A pesar de una carrera intensa y exigente, siempre encontró tiempo para lo más importante: su familia. Detrás del cirujano incansable estaba el esposo presente, el padre consejero y el abuelo amoroso. Enseñó a sus hijas, yernos y nietos que el éxito no se mide por los logros visibles, sino por la huella que dejamos en los demás. En su hogar, como en su práctica médica, sembró amor, disciplina y fe en el esfuerzo. Su legado no se mide solo en cirugías realizadas o congresos organizados, sino en las vidas que tocó, en las vocaciones que despertó y en la huella humana que dejó en cada persona que tuvo el privilegio de conocerlo. Su historia inspira a nuevas generaciones de médicos a mirar más allá del bisturí y a comprender que la medicina, en su esencia más profunda, es un acto de amor.

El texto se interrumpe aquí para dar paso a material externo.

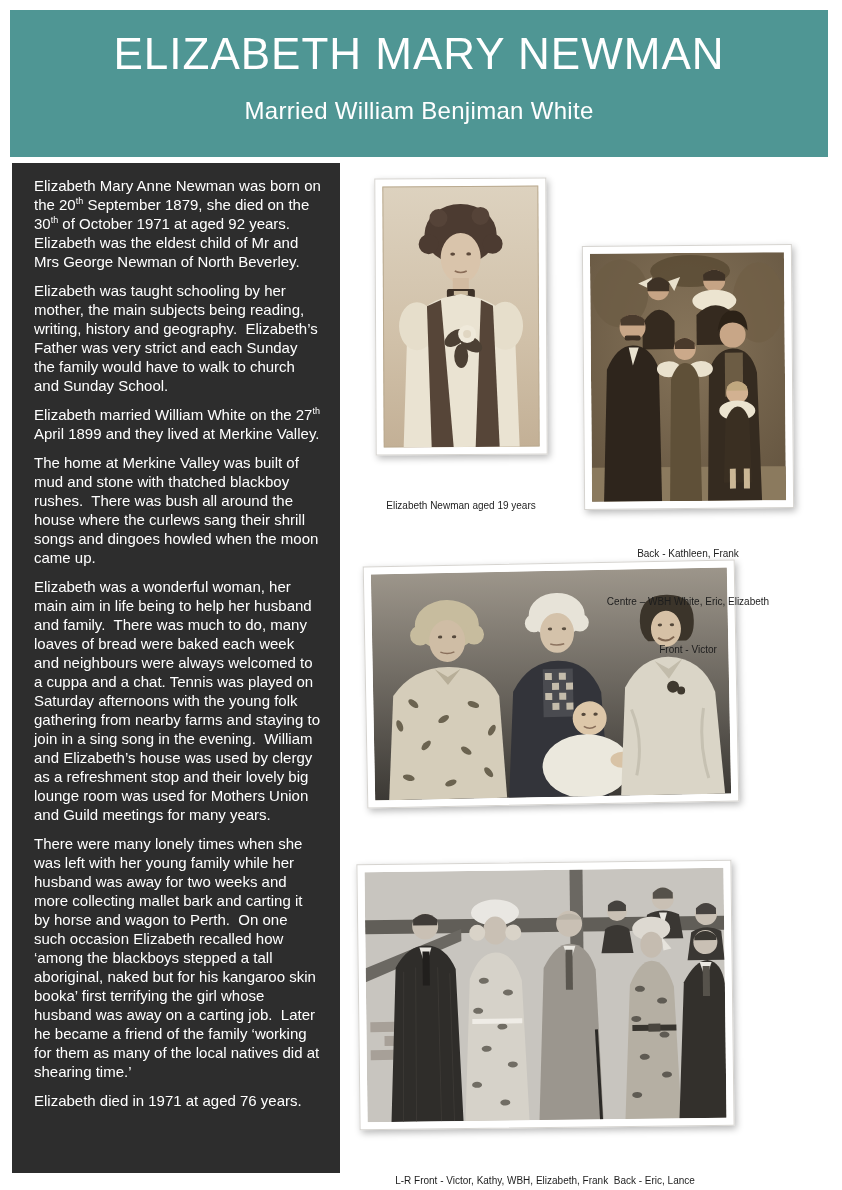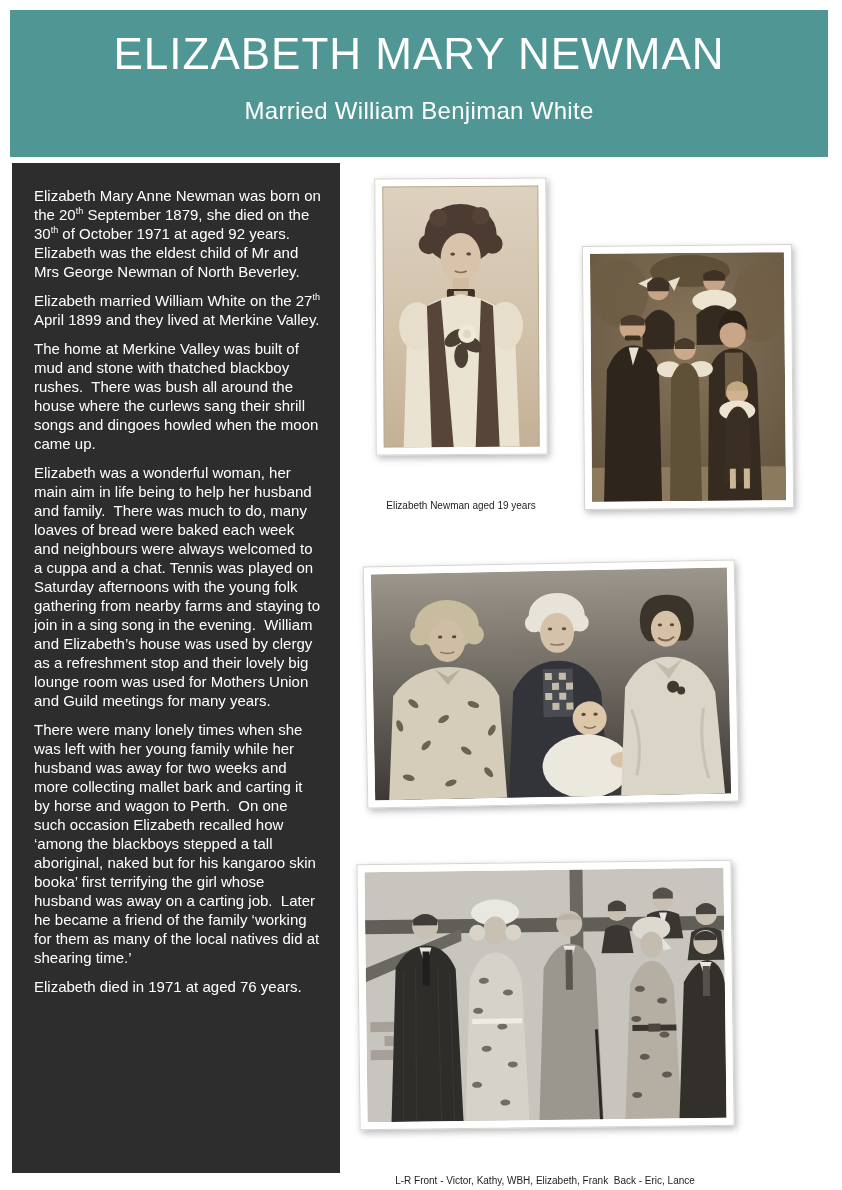"Elizabeth Mary Anne Newman was" .article { padding: 23px 18px 0 22px -> 13px 18px 0 22px }
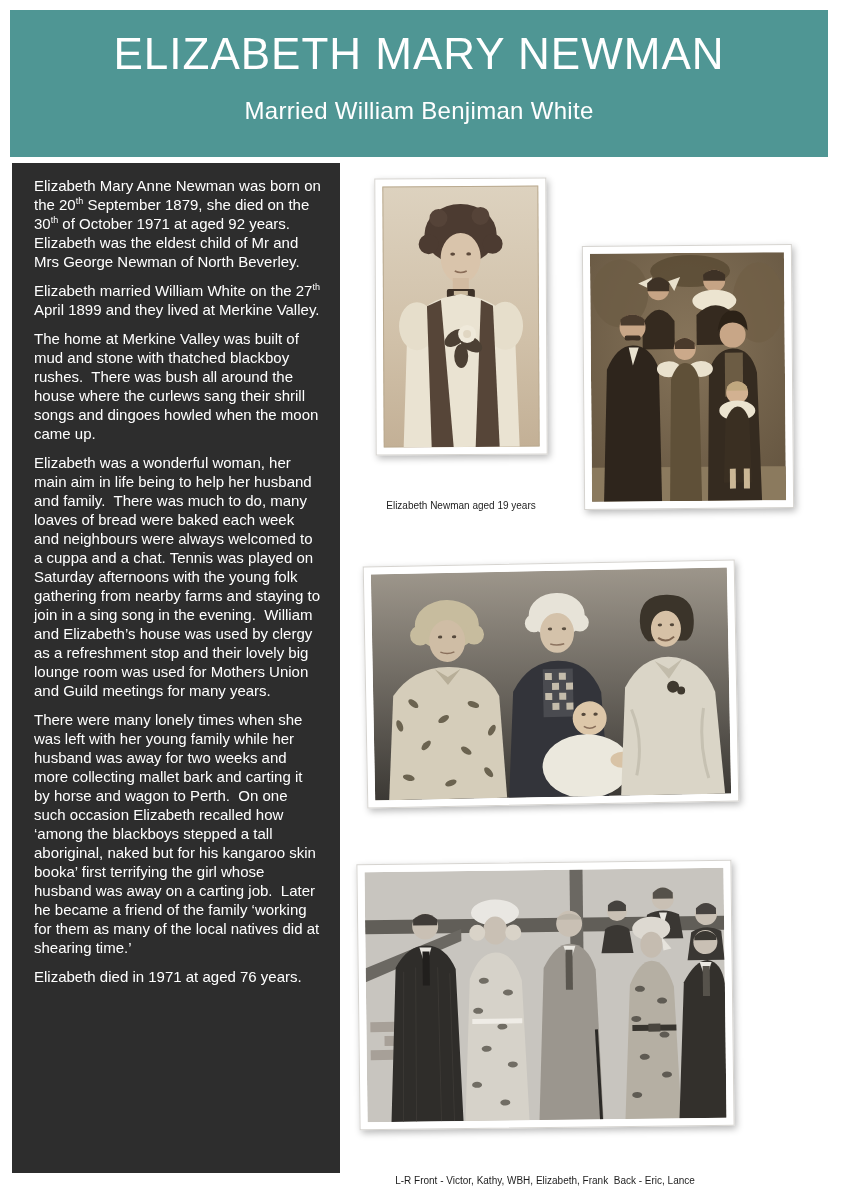"Elizabeth was taught schooling by" p { html: none -> <p>Elizabeth was taught schooling by her mother, the main subjects being reading, writing, history and geography. Elizabeth’s Father was very strict and each Sunday the family would have to walk to church and Sunday School.</p> }
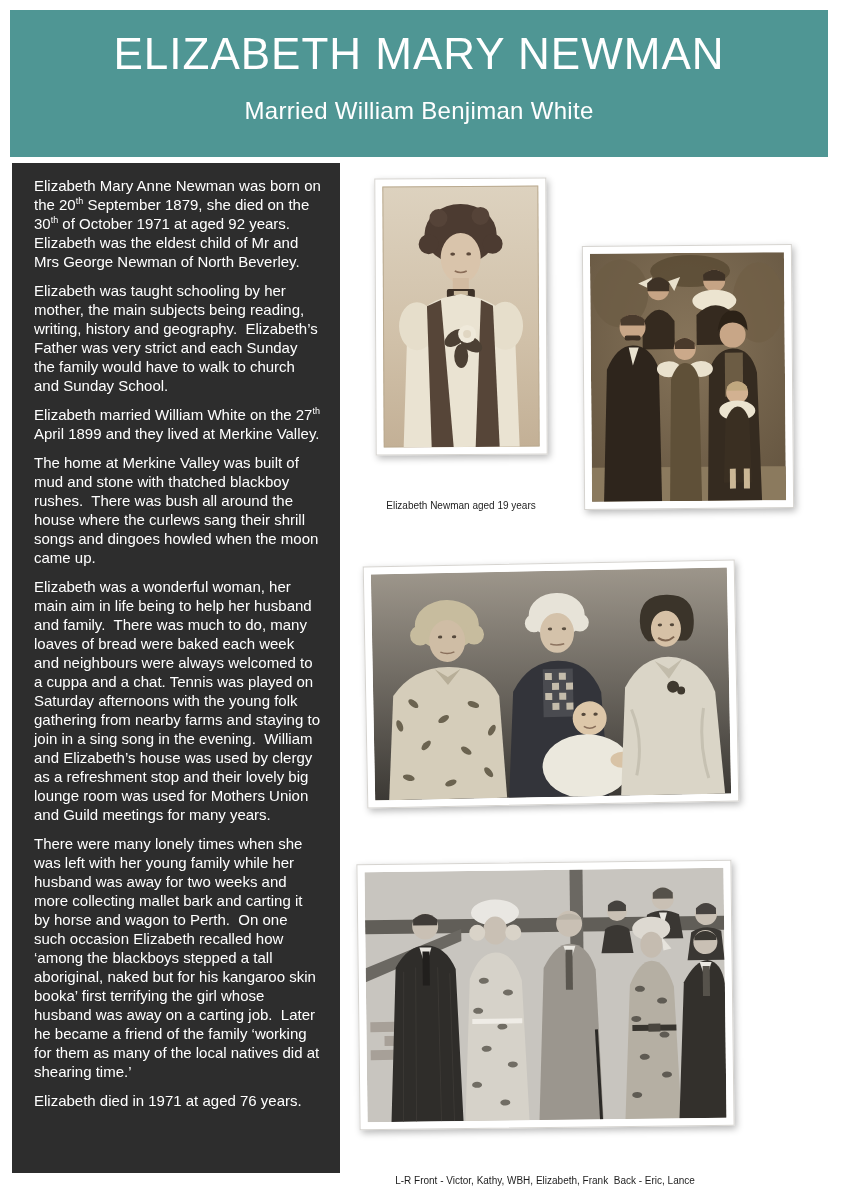"Back - Kathleen, Frank" div.caption { html: none -> <div> <div>Back - Kathleen, Frank</div> <div>Centre – WBH White, Eric, Elizabeth</div> <div>Front - Victor</div> </div> }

Hoy, la comunidad médica peruana recuerda al Dr. Gustavo Salinas Sedó no solo como pionero de la cirugía laparoscópica, NOTES y bariátrica, sino como un símbolo de integridad, dedicación y humanidad. Su ejemplo seguirá vivo en cada profesional que entienda que la ciencia sin empatía está incompleta y que la verdadera modernidad consiste en avanzar sin olvidar el corazón. Porque más allá de los títulos y reconocimientos, su mayor logro fue hacer de la medicina su manera de amar al mundo. Y en ese amor profundo permanece su legado.